Energy ramped up when white midwives “responding out of their unexamined racism to these courageous stories displayed many typical, harmful responses of white people on having their own racism exposed.” Among these: white fragility and conflating white experiences of discrimination with experiences of racism of people of color.

After the 2012 Symposium, NACPM began to share issues raised with members through a series of webinars – Race, Equity and Access to Midwifery – themselves a courageous organizational response. As Taiwo and Lawlor shared in their joint presentation at IM4US, they began integrating their board. Recruitment was hard when it appeared that tokenism might be the goal. Just one person of color on the board evoked a familiar, unattractive imbalance. A tipping point was found with requirements for at least two members of color and an informal commitment to find people of color for public positions. Now the NACPM board of directors has a remarkable 5-4 white/black mix. (See 2017-2018 board in the photo above.)

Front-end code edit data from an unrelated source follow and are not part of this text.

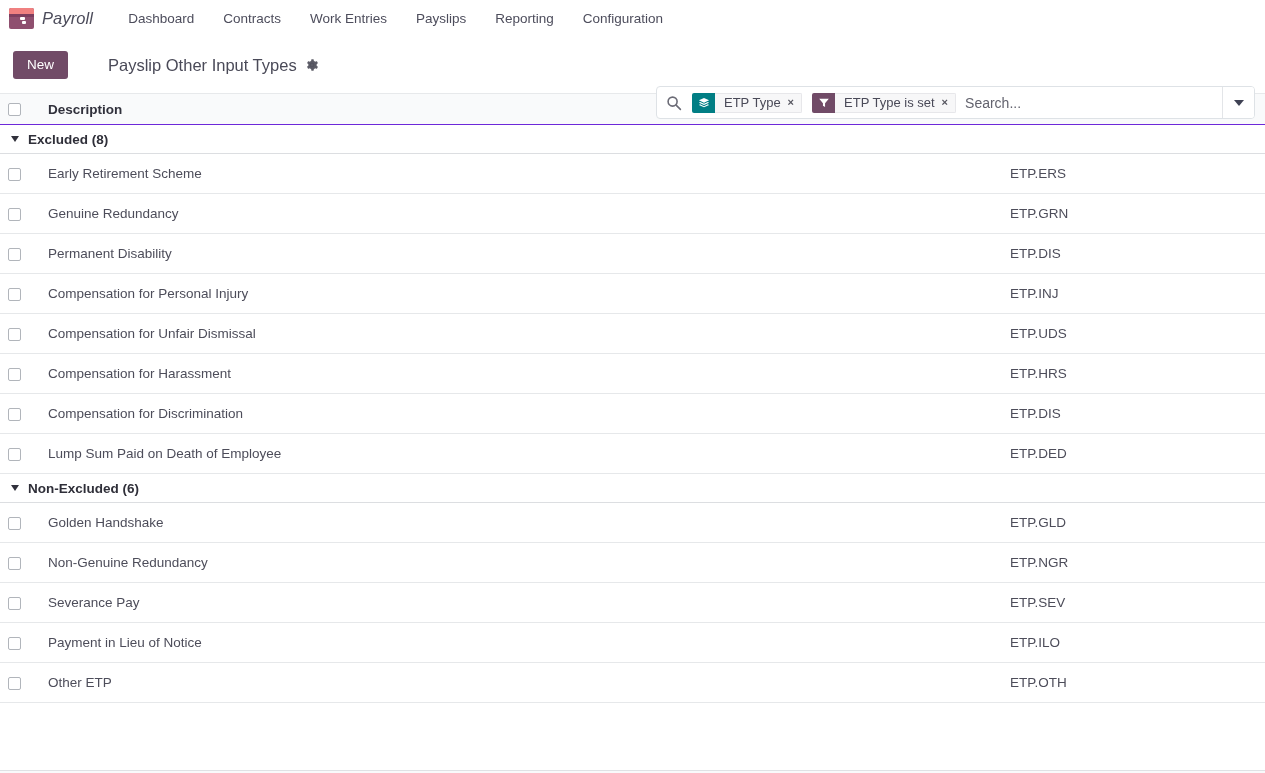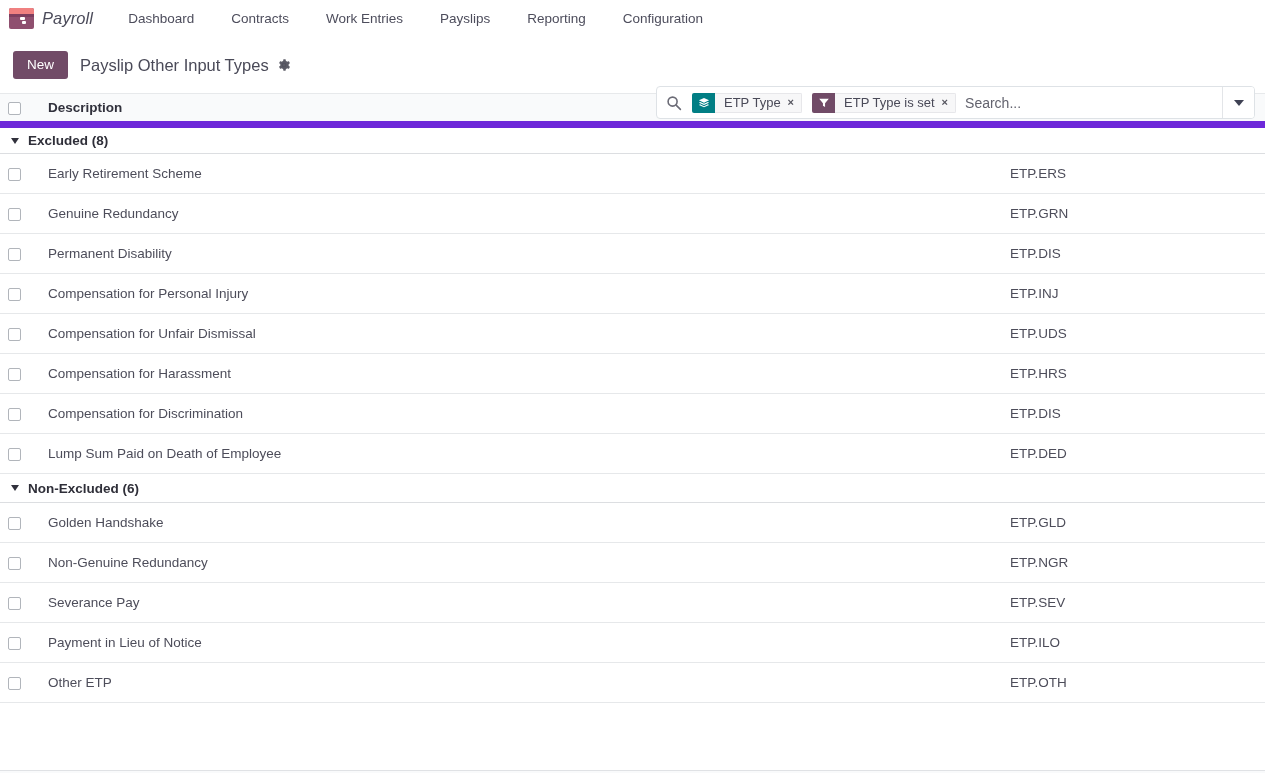"Dashboard" .nav-items { gap: 11px -> 3px }
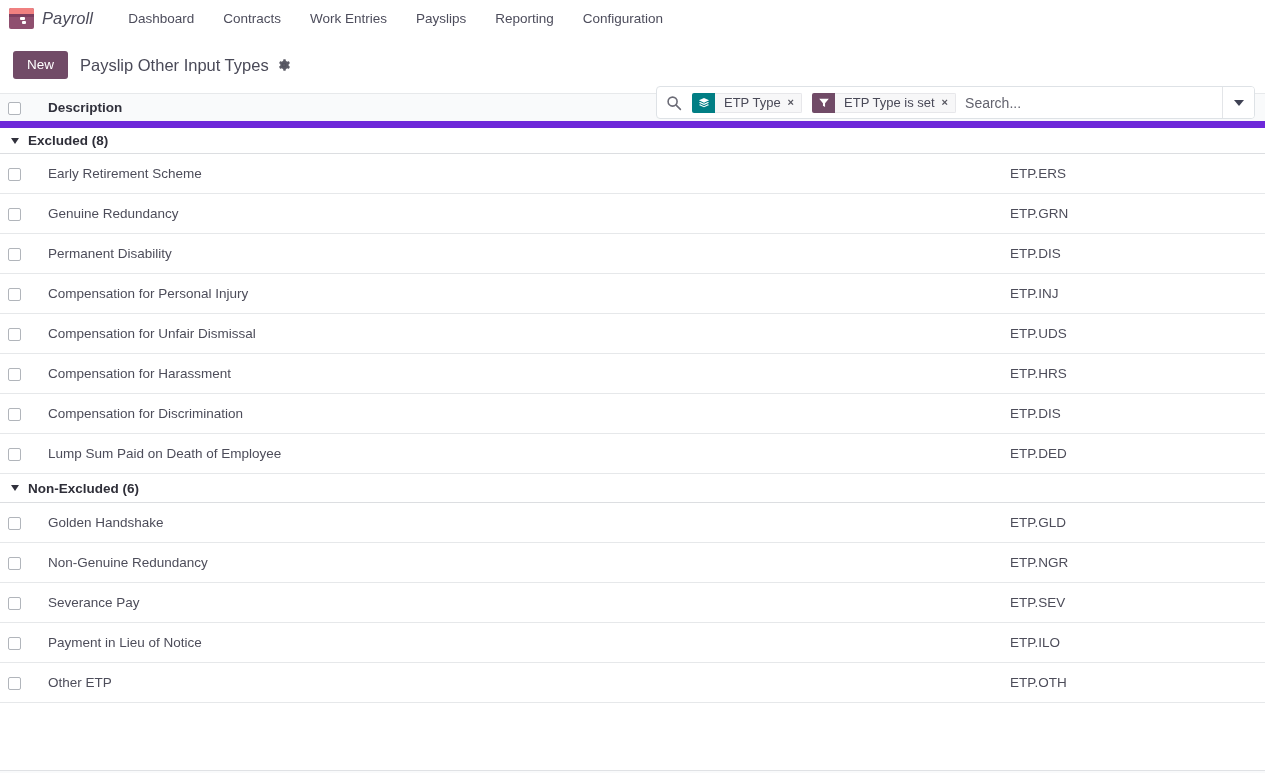"Payslip Other Input Types" .page-title { margin-left: none -> 28px }
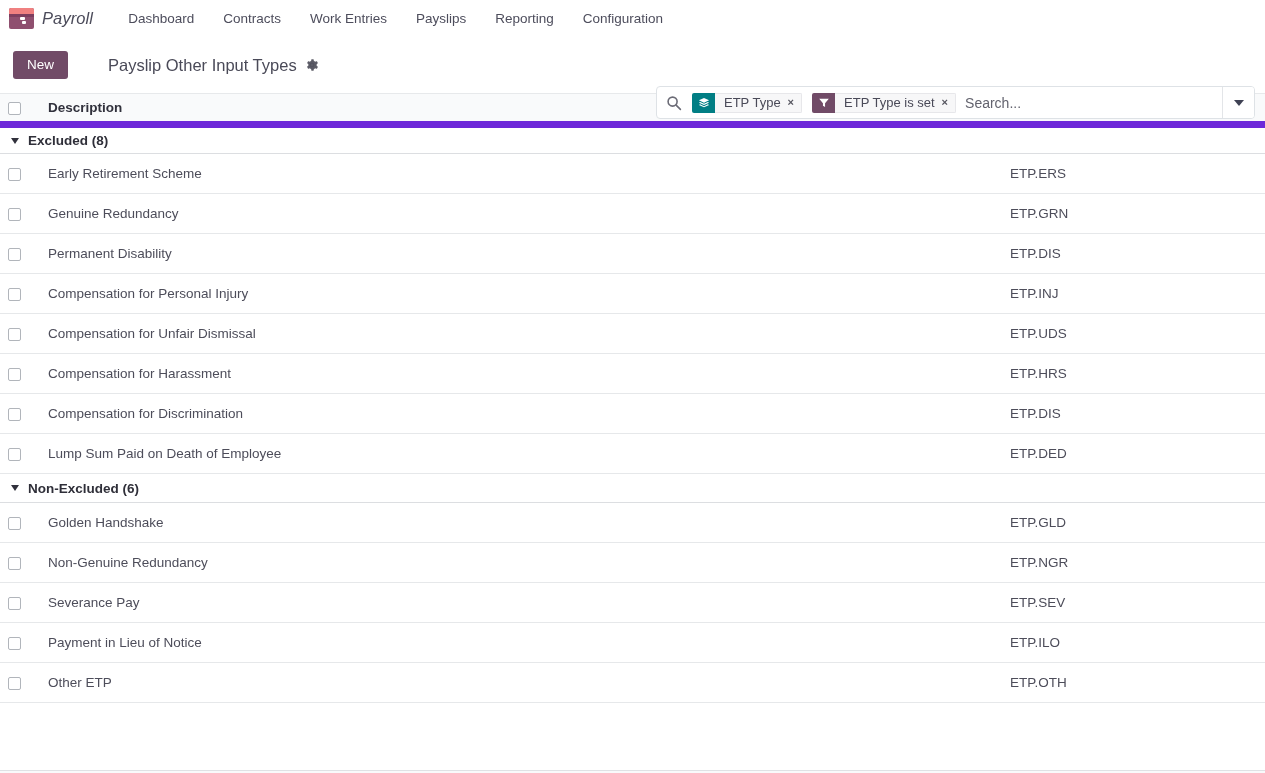"Description" table.o-list thead th { border-bottom: 7px solid #6d28d9 -> 1px solid #6d28d9 }
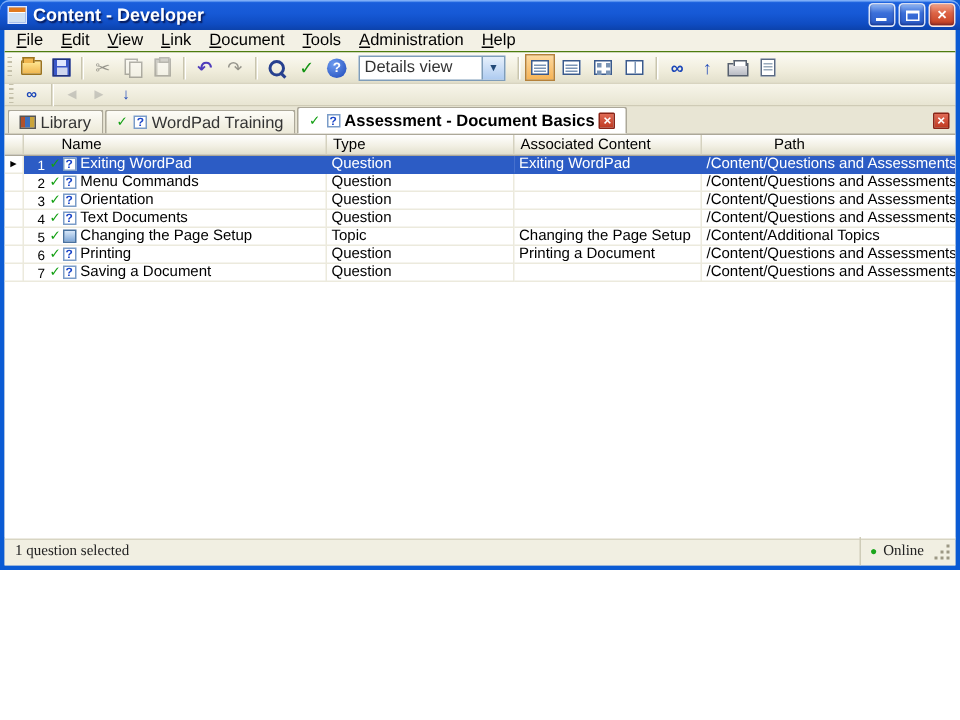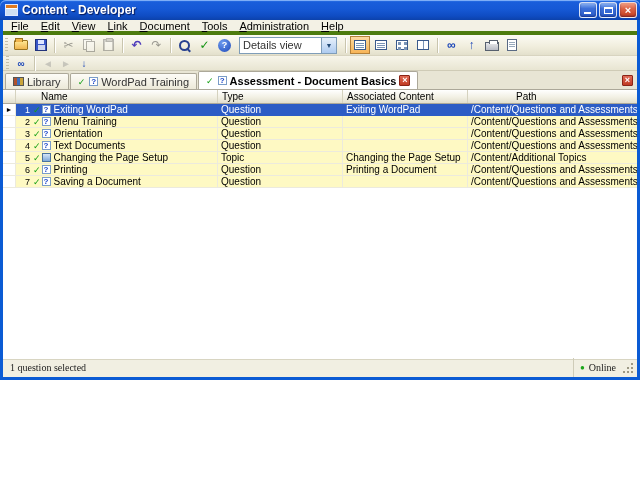"File" .menubar { border-bottom: 4px solid #4d7c0f -> 1px solid #4d7c0f }
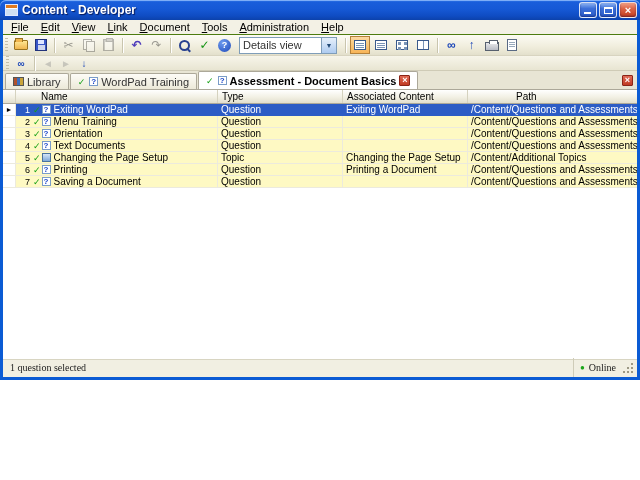"Name" .grid { background: #fef9c3 -> #ffffff }
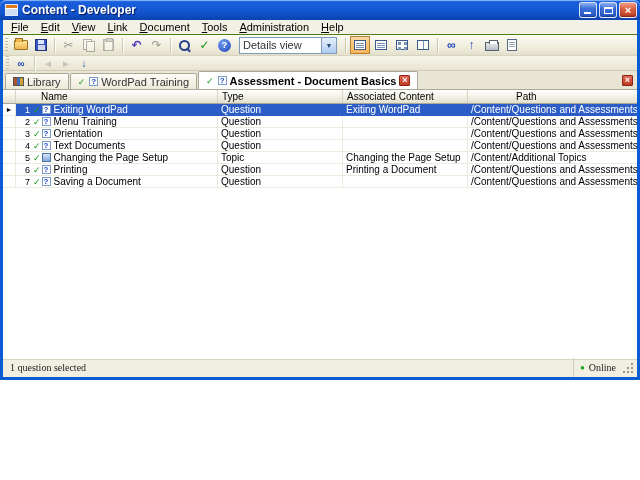"Menu Training" span { text: Training -> Commands }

The co-presenters at the IM4US meeting described how, as the NACPM notes on its site, “following the 2012 CPM Symposium and the power of the conversation about the influence of racism that emerged at that event, NACPM published these commitments and pledged to work more effectively to eliminate racial disparities in the health of mothers and babies in the U.S.” An additional set of related NACPM initiatives are listed here.

And still the Symposium in May 2018 blew up again. Lawlor bluntly told the IM4US audience that, despite all the efforts for inclusiveness, in the hurried run-up to the Symposium – with the typical pressures on a mostly-volunteer organization – NACPM unconsciously reverted to old, get-it-done patterns. A white core took the reins to complete the schedule. Onsite, however, they once again yielded to the desire to take the conversation, and anti-racist practices, deeper.

I view the NACPM’s transparent leadership in this work as I do the work of the Donald Berwick-led Institute for Health Improvement (IHI) when it greeted the 1999 To Err is Human report from the Institute of Medicine. Instead of burying the news that at least 100,000 plus medical deaths each year come from the practice of medicine, Berwick and IHI called attention to the history. They felt the shame and urged change. IHI initiated the 100,000 Lives Campaign. They began dissembling the facade that “US health care is the best in the world.” They opened the present movement toward value-based medicine.

The NACPM has opened itself to historic forces in need of reconciliation that run deeper and broader even than does the $3.3-trillion medical industry that is complicit in the medical deaths. The engagement and sharing of the midwives in this long process toward racial justice and equity wonderfully resounds with the motto NACPM has on their website: The future begins with the way we are born.